I do appreciate all the help I can get. I research through fungi keys, websites and images on the web to make my assumption of what I have found. So I designate it as “it could be” or it is “possibly”. If you have a more valid assumption I would appreciate you posting it as “it could be” or “possibly” so I can research your assumption and make a more educated guess to what I have found. If you believe I have the wrong identification please post why you think it is wrong so I can learn to better identify the fungi. I am working on getting a microscope of my own so I will be able to make a more valid assumption. Thank you for all your help.

It’s simple
By: Irene Andersson (irenea)
2013-04-06 09:03:21 PDT (-0700)

The more information, the better possibility to get an ID.
DNA alone doesn’t help immediately as long as there is no other (preferably type) collection with a name to compare it with. Then it can only rule out a lot of other possibilities – but can be useful in the future if it is matched with good photos and a collection.

By: Byrain
2013-04-06 08:54:00 PDT (-0700)

I’m not sure what you are trying to say, I’m not even sure what method you are using that I am trying to make invalid? This is not a competition, if you don’t want my help you just have to say so…

By: Thomas Laxton (Tao)
2013-04-06 08:42:54 PDT (-0700)

You have your methods and I have my methods. I agree that the microscopy is a better way to classify these fungi but that does not mean my methods are invalid as you would make them. There was a time before microscopes and a time before DNA testing. All are examples of a level of triangulation. That is why there is a “it could be” and “possibly” option here.

DNA testing
By: Byrain
2013-04-06 07:57:59 PDT (-0700)

Is not magic, its triangulation. You still need good macroscopic and microscopic information to make it useful. You should read Kuo’s Strophariaceae page, he explains it well there.


My piont is.
By: Thomas Laxton (Tao)
2013-04-06 07:49:38 PDT (-0700)

This open-sorce website is not really scientifically valid anyway. If it was there would not be a “it could be” or “Possibly” options. There would only be, it is or it is not. Microscopy would be invalid because the only way to truly make that distinction is if you have DNA testing to prove it anyway.

By: Byrain
2013-04-06 07:37:57 PDT (-0700)

I have them and they are near the top of the pile of dried specimens to scope, microscopy is a time intensive activity and getting through the countless specimens I need to scope won’t be fast unfortunately. I’m a bit spacy and forgot to let you know they arrived though…

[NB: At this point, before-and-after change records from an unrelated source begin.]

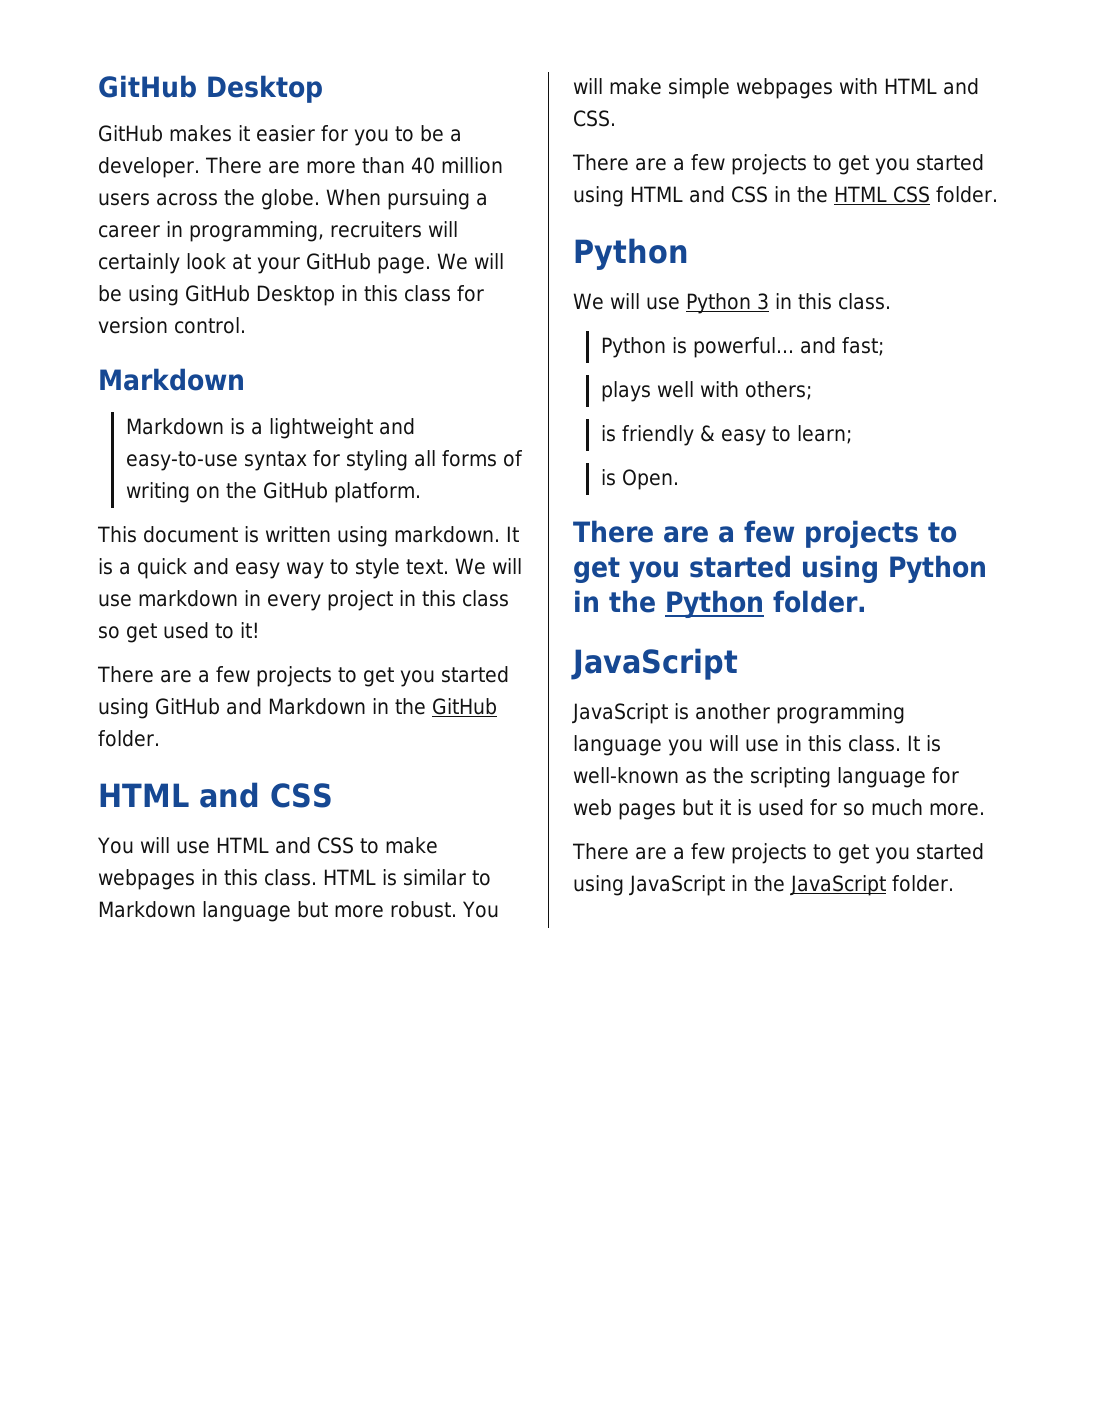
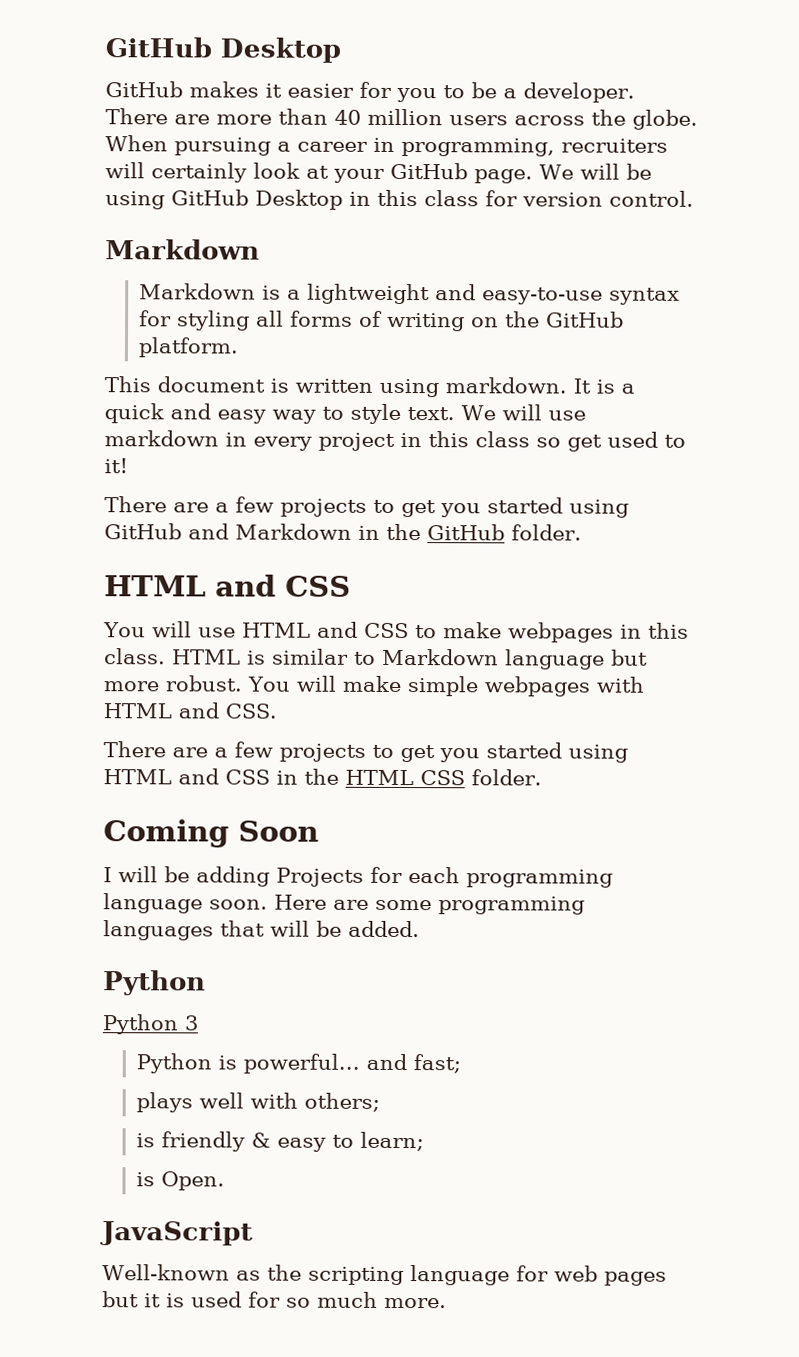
  There are a few projects to get you started using HTML and CSS in the HTML CSS folder.
+ Coming Soon
+ I will be adding Projects for each programming language soon. Here are some programming languages that will be added.
  Python
- We will use Python 3 in this class.
+ Python 3
- There are a few projects to get you started using Python in the Python folder.
  JavaScript
- JavaScript is another programming language you will use in this class. It is well-known as the scripting language for web pages but it is used for so much more.
+ Well-known as the scripting language for web pages but it is used for so much more.
- There are a few projects to get you started using JavaScript in the JavaScript folder.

As for Conocybe, you really need to see what kind of caulocystidia it has to even get into the right group. I think C. tenera is one species that really needs microscopic confirmation.

By: Thomas Laxton (Tao)
2013-04-05 23:59:48 PDT (-0700)

I did send you some Peziza specimens and I haven’t heard back from you. Of course I know these require microscopy. I don’t own a microscope at this time. I try to research online to find the closest fit to identify my specimens. That is why I indicate my observation is “It could be” to “Promising” and not “I’d call it that” unless I’m definitely sure I have the correct identification and can’t find any other description that fits. I try to build a collection of references to strengthen my proposition. Please have mercy on the microscopeless.

By: Byrain
2013-04-05 23:22:44 PDT (-0700)

You do realize that most of these lbms require microscopy and field guide names are often not correct? Not to discourage you, I’d scope some of your collections when I have time, but I haven’t received any replies from you…

Created: 2013-04-05 22:58:14 PDT (-0700)
Last modified: 2013-04-07 15:31:54 PDT (-0700)
Viewed: 123 times, last viewed: 2018-04-22 11:53:05 PDT (-0700)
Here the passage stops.